La palabra primicia
En estos tiempos de información ubicua, acelerada, es todavía más difícil: no saber requiere un gran esfuerzo


Ojalá la palabra primicia significara la primera que acaricia: suena tan bonito. Es más, seguro que podríamos encontrarle una etimología por ahí —que así son las etimologías. Pero parece que no: que en realidad viene de primitiae, los primeros frutos de la cosecha o la crianza, que aquellos pueblos supersticiosos que creían en dioses ofrecían a sus dioses.
(Las culturas supersticiosas se dividen entre aquellas que creen que engañan a sus dioses y las que creen que sus dioses las engañan. Los griegos, por supuesto, como los hebreos, eran de las primeras. Entonces decidieron que lo que sus dioses preferían del asado era el olor y el humo y se los ofrecían generosos mientras ellos se comían la vaca.)
Pero no es por eso que la conocemos. Últimamente, en castellano, una primicia es una noticia que alguien da antes que nadie. En inglés se llama scoop, que viene a ser una cuchara gorda; en francés se llama scoop, que viene a ser una palabra inglesa. Pero, en cualquier lengua, muchos periodistas siguen deseando una primicia más que casi nada. Y no es fácil: no solo por la circulación inmediata de tanta pavada sino, sobre todo, porque ya no se sabe bien qué es lo que hace que algo sea una primicia.

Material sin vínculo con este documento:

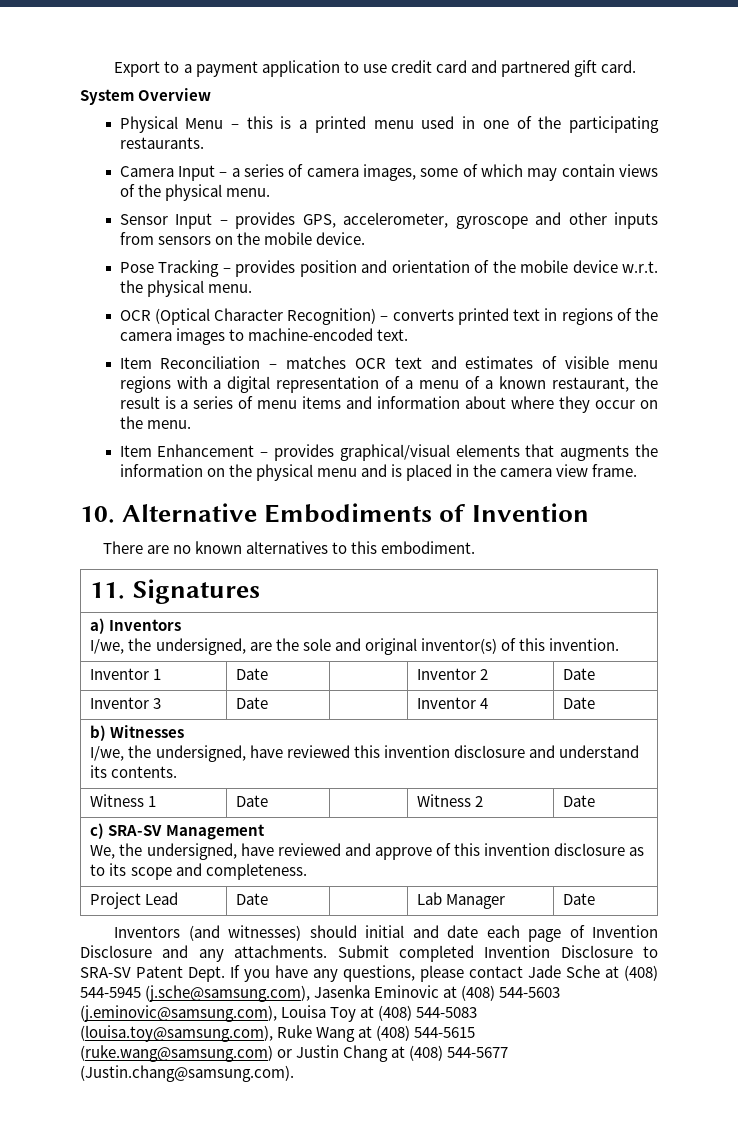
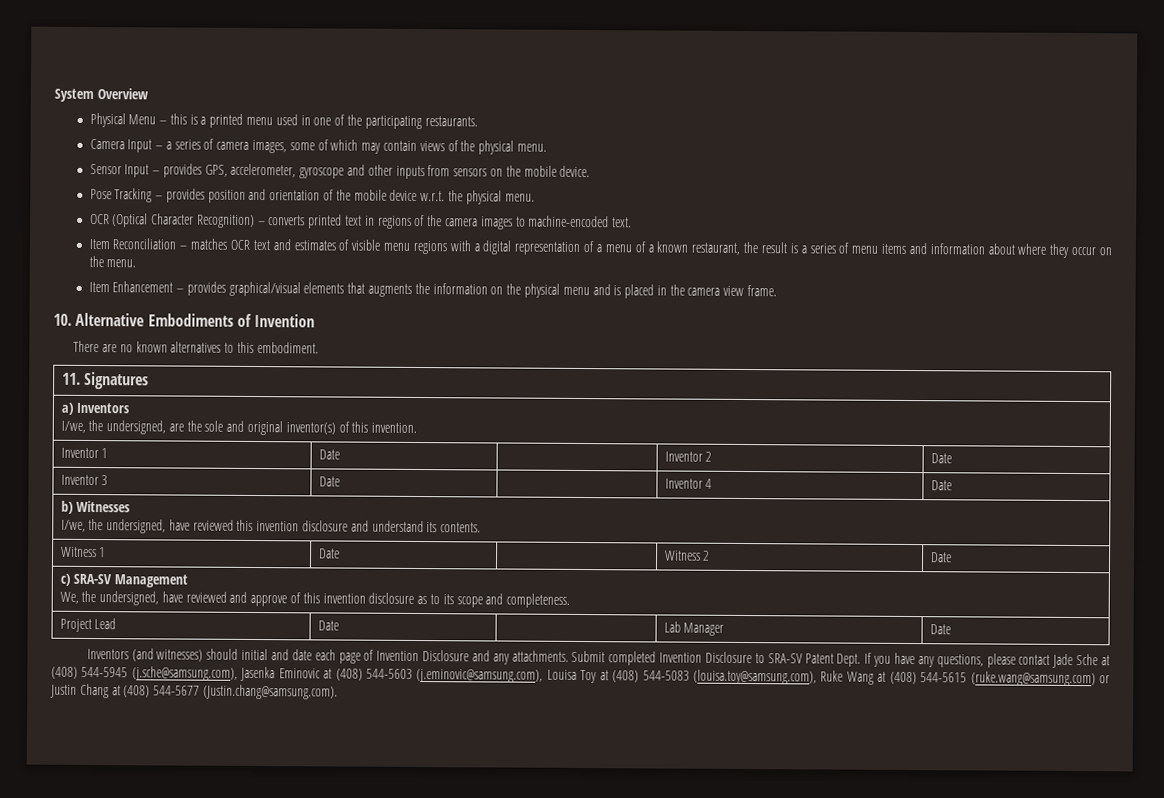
- Export to a payment application to use credit card and partnered gift card.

Parece claro que debe ser algo que alguien publique antes que nadie, y eso se ha vuelto más y más difícil en tiempos en que todo rueda tan veloz que la mayor diferencia pueden ser minutos. La primicia ya no es algo que te salta a la vista. Es, en verdad, un aparato raro, construido con mucho tiempo y esfuerzo para que estalle de pronto. Pero también debe ser algo que interese a muchos o a bastantes: que muchos crean que debían saberlo. Fue porque esta condición no se cumplió, supongo, que la mayor primicia del siglo XX nunca consiguió serlo.

The Daily Telegraph era un diario conservador inglés fundado en 1855. Los conservadores gobernaban el Imperio y al periódico no le iba tan mal aunque, por falta de papel, sus ediciones durante la Segunda Guerra tenían solo seis páginas. La noticia, sin embargo, podría haber aparecido en la primera o en la última, pero fue a parar a la página 5, en un costado, dos pequeñas columnas, y un título que apenas se veía: “Alemanes asesinan a 700.000 judíos en Polonia”. El subtítulo decía “Cámaras de gas portátiles” y el texto empezaba hablando de “la mayor masacre en la historia de la humanidad” y ofrecía detalles de los muertos en distintas ciudades y de cómo un plan general de hambre mataba tanto como el gas —que, sin embargo, decía el diario, “asesinaba a unos 1.000 judíos cada día”.
Era sin dudas la mayor masacre, ya llevaba unos meses, continuaba, y Occidente no la conocía: una primicia con cientos de miles de víctimas. La noticia había llegado al Telegraph a través de Szmul Zygielbojm, un miembro judío y socialista del Gobierno polaco en el exilio que la recibió de una red de resistentes que se jugaron la vida para comunicarla.
Pero no le importó a nadie. El famoso The New York Times la reprodujo días más tarde en la página 6, tipografía modesta, con una serenidad muy cercana al desprecio; su portada de ese día destacaba que el gobernador de Nueva York había decidido que mientras hubiera guerra no jugaría al tenis, y donaba sus zapatillas para el gran esfuerzo.
Zygielbojm tampoco lo podía creer. A principios de 1943 consiguió unos minutos en una radio de la BBC: “Será una vergüenza seguir viviendo”, dijo, “si no damos ningún paso para detener el mayor crimen de la historia de la humanidad”. Tres meses más tarde la rebelión del gueto de Varsovia fue reprimida con más muerte: allí cayeron su mujer y su hijo. Días después Zygielbojm se mató con amobarbital. La nota que dejó decía: “Mis camaradas en el gueto cayeron con las armas en la mano en su última, heroica batalla. Yo no pude caer como ellos, con ellos, pero debo estar a su lado en la fosa común. Con mi muerte quiero expresar mi más profunda protesta contra la inacción del mundo que observa y permite la destrucción del pueblo judío”.
Entonces, miles de periodistas y millones de personas no quisieron saber. Ahora, en estos tiempos de información ubicua, acelerada, es todavía más difícil: no saber requiere un gran esfuerzo. El cambio es proporcional: esconderse de la realidad exige más trabajo, pero hemos construido más y más refugios, más y más distracciones, más y más mentiras. Aquella vez, gracias a la primicia que no fue, el mundo pudo haberlo sabido un año antes, si acaso intervenir —y la diferencia habrían sido millones de vidas. Pero eran sudaneses, yemenitas, congoleses, palestinos. Ah no, perdón, eran judíos.